Mas alguns reclamaram à corporação municipal local, e o empregador, sem verificar as informações pessoalmente, enviou a carta ameaçando de demissão. “Isso deixou esses funcionários com medo de perderem o emprego, num momento em que já arriscam a vida todos os dias”, completa Gaikwad.
Risco de infecção
Sahil Singh, médico da clínica V-Medica na cidade de Gurgaon, confirma que os trabalhadores do crematório correm riscos durante todas as etapas do processo de cremação. Ele lembra que há muitos riscos de transmissão além da covid-19, como HIV, hepatite, febre tifoide, cólera e tuberculose.
Doenças podem também se transmitir aos funcionários se eles manejarem inadequadamente os corpos durante a cremação, ou mesmo recolherem os ossos sem proteger as mãos: “Se o paciente morre de causas naturais, é difícil determinar se ele tinha covid”, diz Singh.
“Nesse caso, o corpo que chega ao crematório é desembrulhado. Isso aumenta o risco de infecção para os trabalhadores. Mesmo que não se trate de covid-19, não podemos ter certeza de que o saco que envolvia o corpo esteja livre do vírus. Os fluidos corporais contêm bactérias e vírus nocivos.”
Singh também comenta que, em lugares como Uttar Pradesh e Nova Délhi, onde ocorriam cremações em massa, os funcionários do crematório literalmente retiravam os corpos semi-incinerados da pira para abrir caminho a outros.
Esse manuseio impróprio de cadáveres exumados também expõe os trabalhadores a doenças perigosas. Ele acrescentou que os crematórios muçulmanos e cristãos, onde os corpos são enterrados antes da queima, também expõem os trabalhadores a infecções.
“Em vários crematórios, uma vez que o corpo está enterrado e começa a se deteriorar, ele é removido e levado para outro local. Este cadáver é uma imensa fonte de infecção.”
Sofrimento psicológico
Os trabalhadores do crematório de Turbhe relatam que a atual onda da pandemia tem afetado sua saúde mental.

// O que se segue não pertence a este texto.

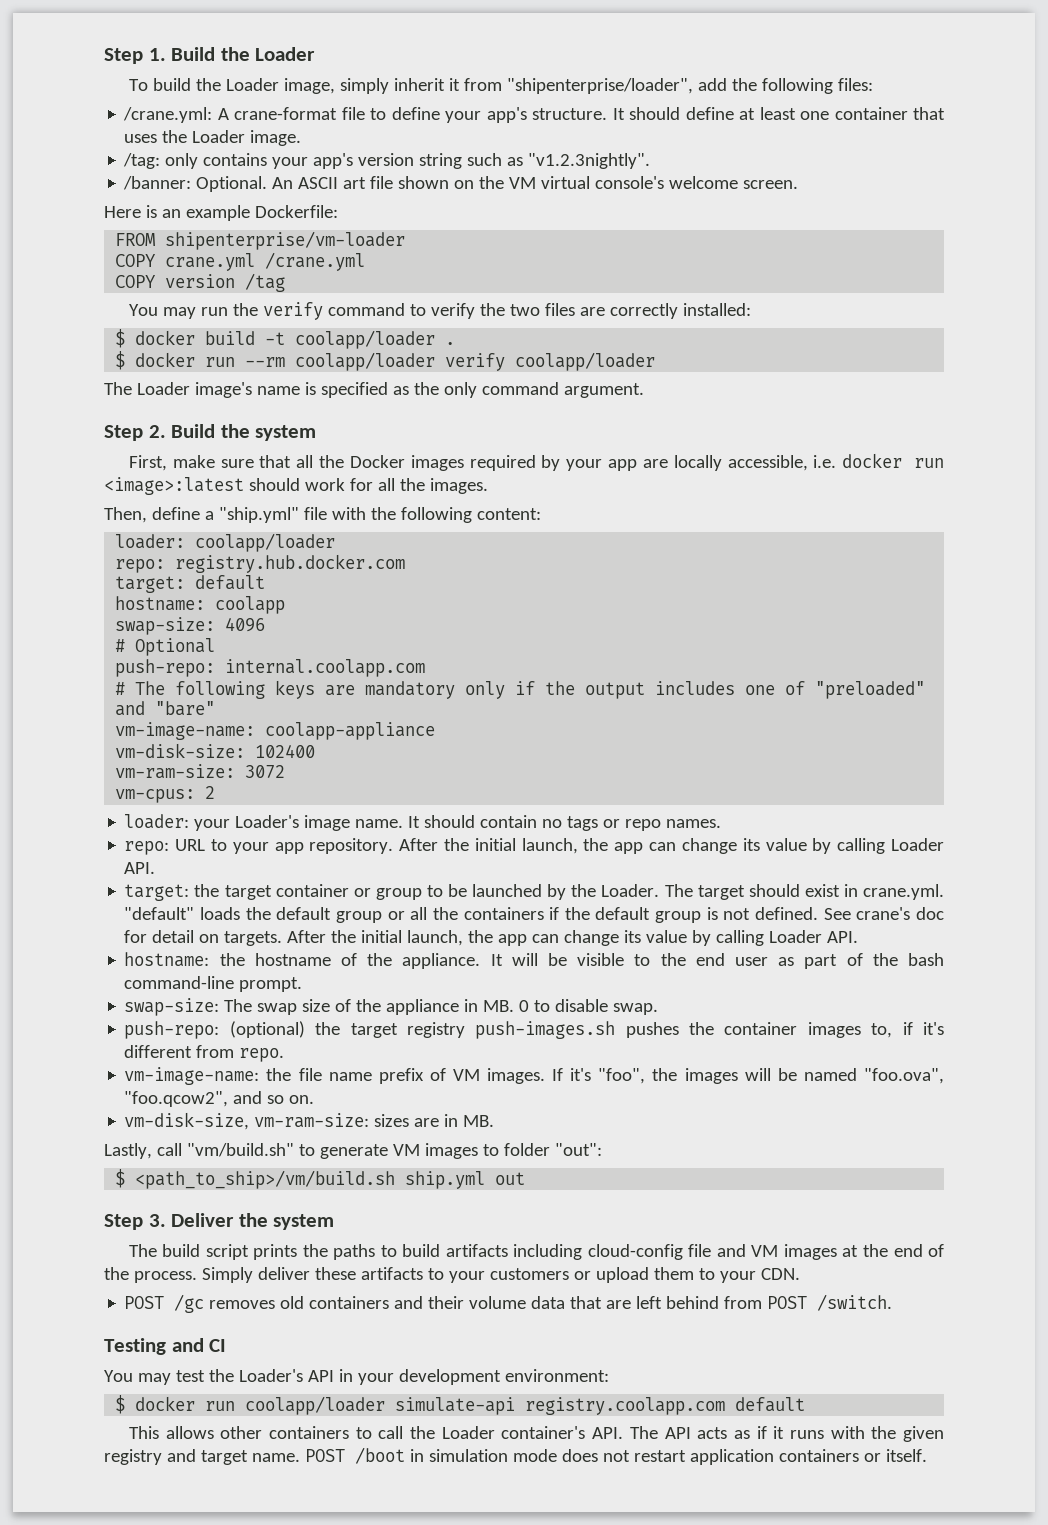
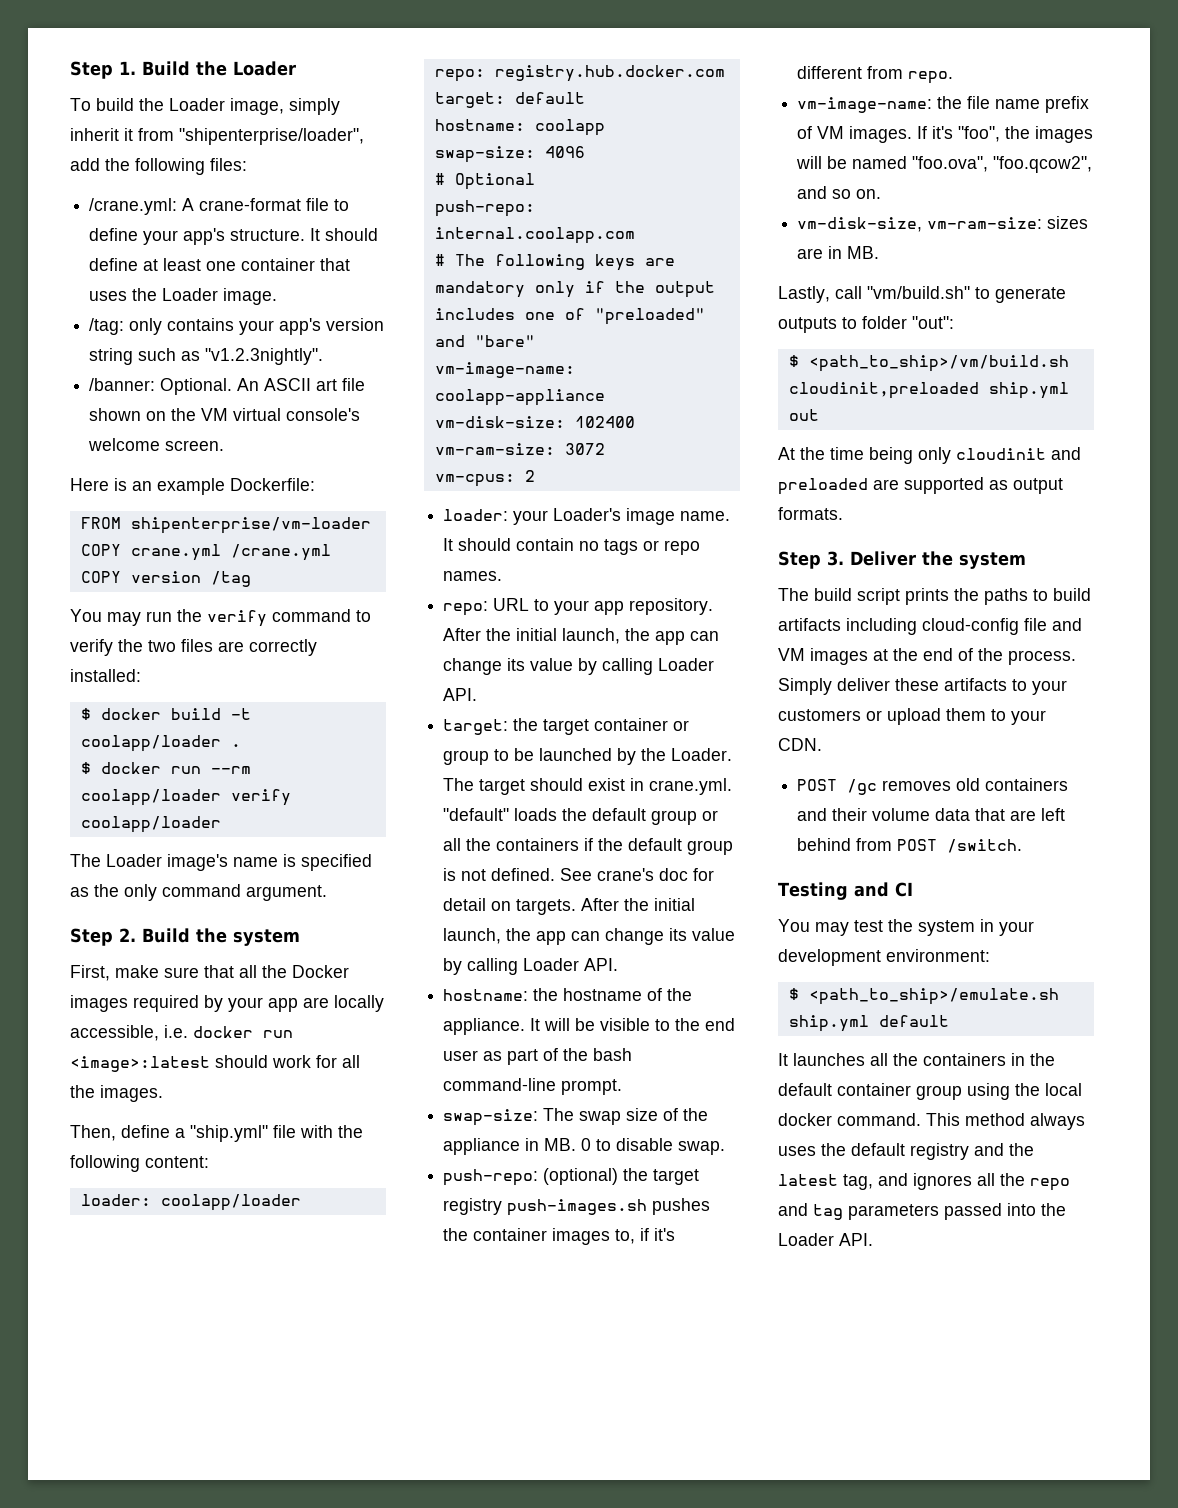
- Lastly, call "vm/build.sh" to generate VM images to folder "out":
+ Lastly, call "vm/build.sh" to generate outputs to folder "out":
- $ <path_to_ship>/vm/build.sh ship.yml out
+ $ <path_to_ship>/vm/build.sh cloudinit,preloaded ship.yml out
+ At the time being only cloudinit and preloaded are supported as output formats.
- You may test the Loader's API in your development environment:
+ You may test the system in your development environment:
- $ docker run coolapp/loader simulate-api registry.coolapp.com default
- This allows other containers to call the Loader container's API. The API acts as if it runs with the given registry and target name. POST /boot in simulation mode does not restart application containers or itself.
+ $ <path_to_ship>/emulate.sh ship.yml default
+ It launches all the containers in the default container group using the local docker command. This method always uses the default registry and the latest tag, and ignores all the repo and tag parameters passed into the Loader API.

“Trabalhamos sem parar em março e abril. Chegavam literalmente de 20 a 25 corpos por hora. Ambulâncias se alinhavam do lado de fora do crematório. Não tínhamos tempo para comer nem beber água. Nosso pagamento não compensou a quantidade de trabalho que fizemos nesses dois meses”, afirma Arvind.

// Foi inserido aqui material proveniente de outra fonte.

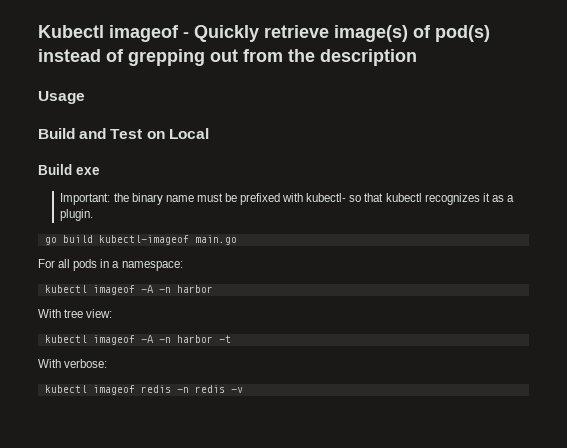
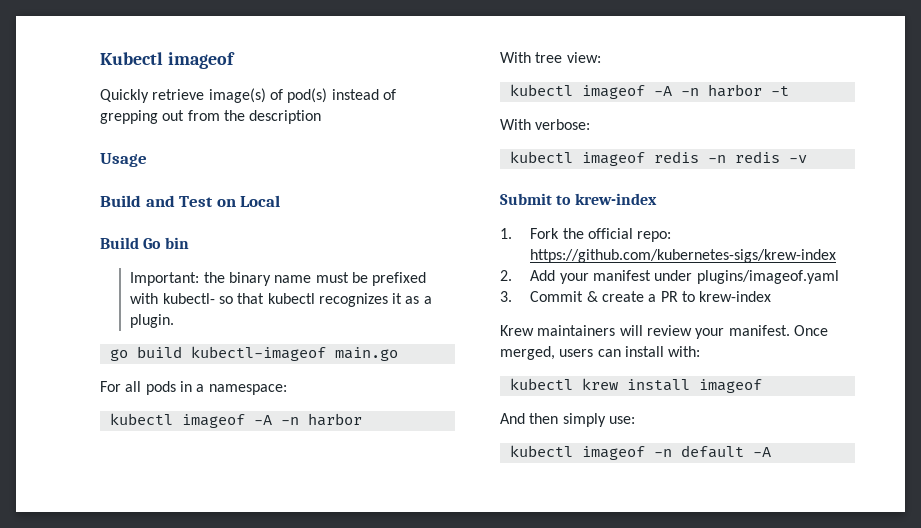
- Kubectl imageof - Quickly retrieve image(s) of pod(s) instead of grepping out from the description
+ Kubectl imageof
+ Quickly retrieve image(s) of pod(s) instead of grepping out from the description
- Build exe
+ Build Go bin
+ Submit to krew-index
+ 1. Fork the official repo: https://github.com/kubernetes-sigs/krew-index
+ 2. Add your manifest under plugins/imageof.yaml
+ 3. Commit & create a PR to krew-index
+ Krew maintainers will review your manifest. Once merged, users can install with:
+ kubectl krew install imageof
+ And then simply use:
+ kubectl imageof -n default -A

Ele tem medo de contrair o novo coronavírus. “Não sei muito sobre a doença, mas tenho visto os cadáveres. Se é essa a condição de quem morre de covid, então não quero ser um deles. Todos os dias acordo pensando se será hoje que vou pegar o vírus.”

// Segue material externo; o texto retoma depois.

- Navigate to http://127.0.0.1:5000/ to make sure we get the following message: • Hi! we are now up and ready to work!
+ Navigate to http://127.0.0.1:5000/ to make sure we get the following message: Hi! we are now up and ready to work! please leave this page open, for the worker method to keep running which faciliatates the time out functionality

“Se me sinto sobrecarregado emocionalmente, posso tirar um ou dois dias de folga. Depois disso, tenho que voltar ao trabalho, caso contrário o empregador desconta do meu salário”, acrescenta. “Trabalho aqui há quase 20 anos, mas ainda não me tornei funcionário fixo. Nunca quis fazer esse trabalho, mas as dificuldades econômicas me obrigaram a aceitar. Foram as bênçãos da minha família que me salvaram da covid até agora.”